Get HTML Markup in Different Forms

This guide demonstrates how to open an input document, convert it to an intermediate EditableDocument, and get HTML markup in different forms depending on client requirements using GroupDocs.Editor for Node.js via Java.

Preparations

When an input document is loaded into the Editor class and opened for editing by transforming it into the intermediate EditableDocument class, it is possible to generate and get HTML markup in different forms. The code below shows various methods to achieve this.

First, you need to load the document into the Editor class and open it for editing, as demonstrated in the code below.

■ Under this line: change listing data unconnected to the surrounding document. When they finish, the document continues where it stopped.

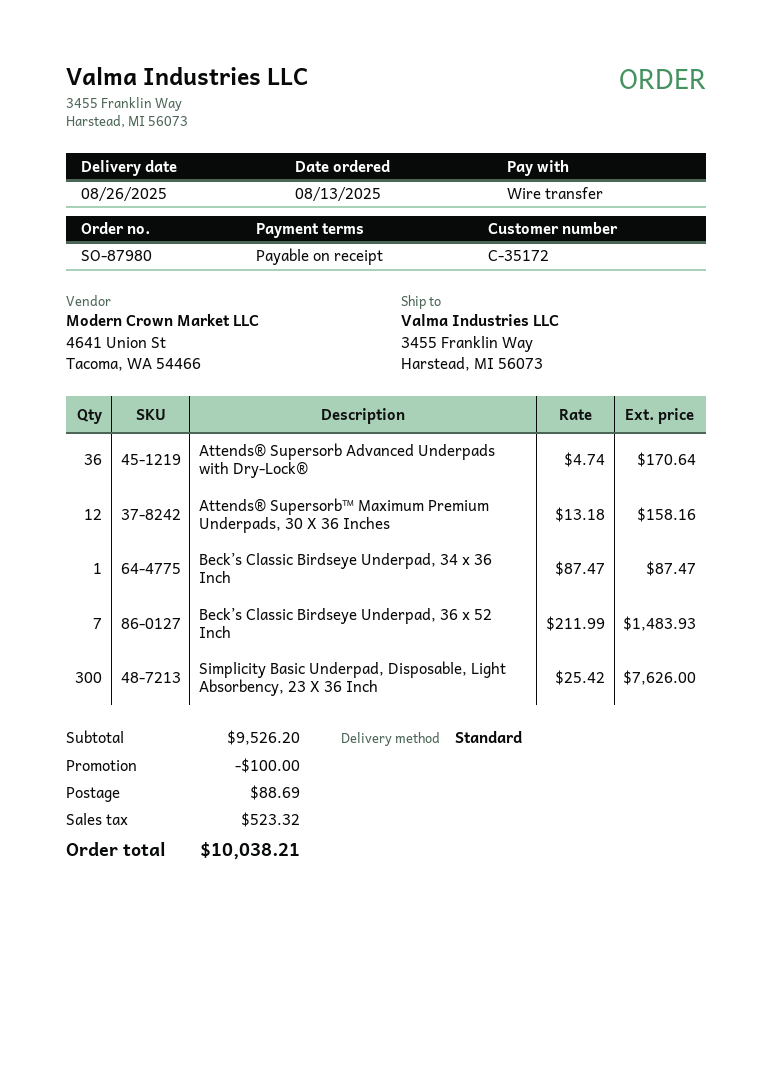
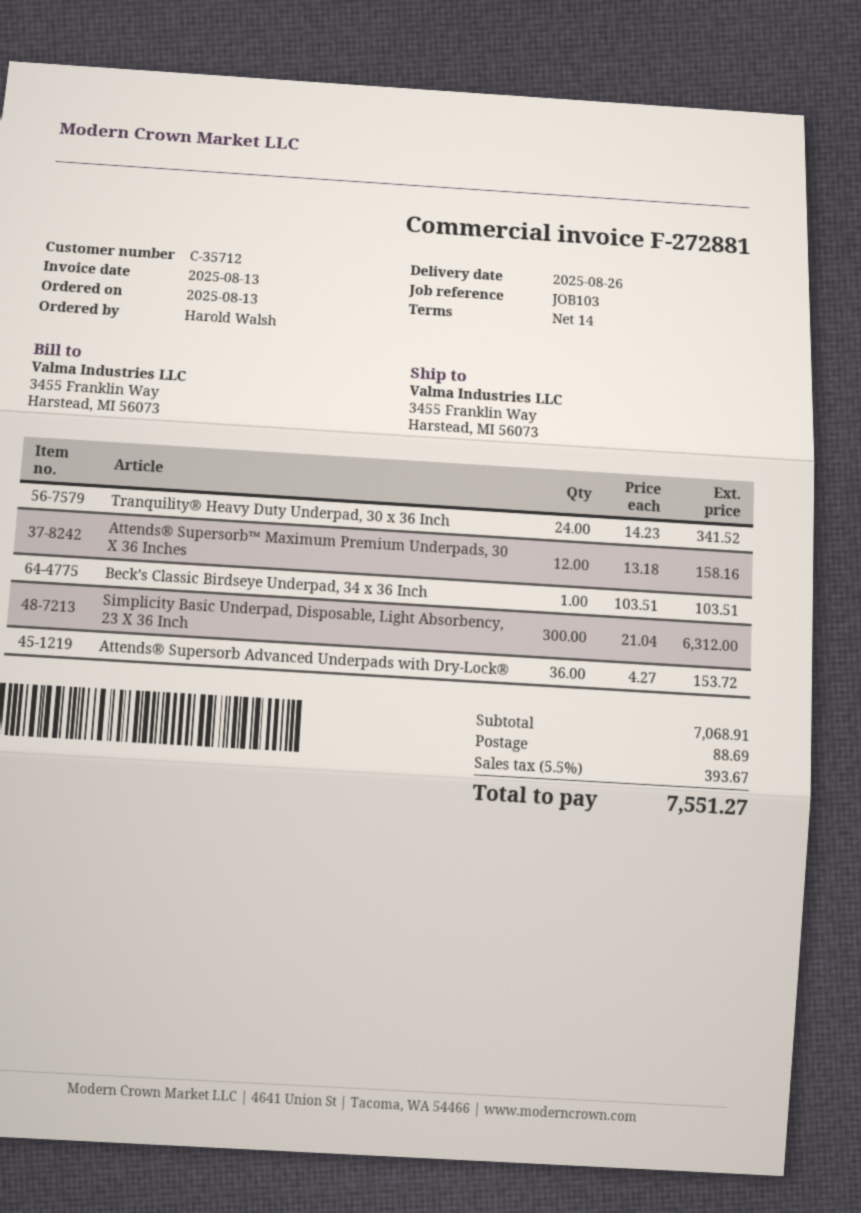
payment terms: on receipt -> 14 days
customer number: C-35172 -> C-35712
Attends® Supersorb Advanced Underpads with Dry-Lock®: 36 x 4.74 = 170.64 -> 36 x 4.27 = 153.72
Beck’s Classic Birdseye Underpad, 34 x 36 Inch: 1 x 87.47 = 87.47 -> 1 x 103.51 = 103.51
Beck’s Classic Birdseye Underpad, 36 x 52 Inch: 7 x 211.99 = 1483.93 -> none
Simplicity Basic Underpad, Disposable, Light Absorbency, 23 X 36 Inch: 300 x 25.42 = 7626.00 -> 300 x 21.04 = 6312.00
Tranquility® Heavy Duty Underpad, 30 x 36 Inch: none -> 24 x 14.23 = 341.52
subtotal: 9526.20 -> 7068.91
discount: 100.00 -> none
tax: 523.32 -> 393.67
total: 10038.21 -> 7551.27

// Import necessary modules
const groupdocsEditor = require('groupdocs-editor');

// Specify the input file path
const inputFilePath = 'C:\\input_path\\document.docx'; // Path to some document

// Create load options
const loadOptions = new groupdocsEditor.WordProcessingLoadOptions();

// Create an Editor instance with the input file and load options
const editor = new groupdocsEditor.Editor(inputFilePath, loadOptions);

// Open the document for editing with format-specific edit options
const editOptions = new groupdocsEditor.WordProcessingEditOptions();
const document = editor.edit(editOptions);

The code above prepares a ready-to-use instance of the EditableDocument class, which contains the original document in its own intermediate format and is able to generate HTML markup in different forms.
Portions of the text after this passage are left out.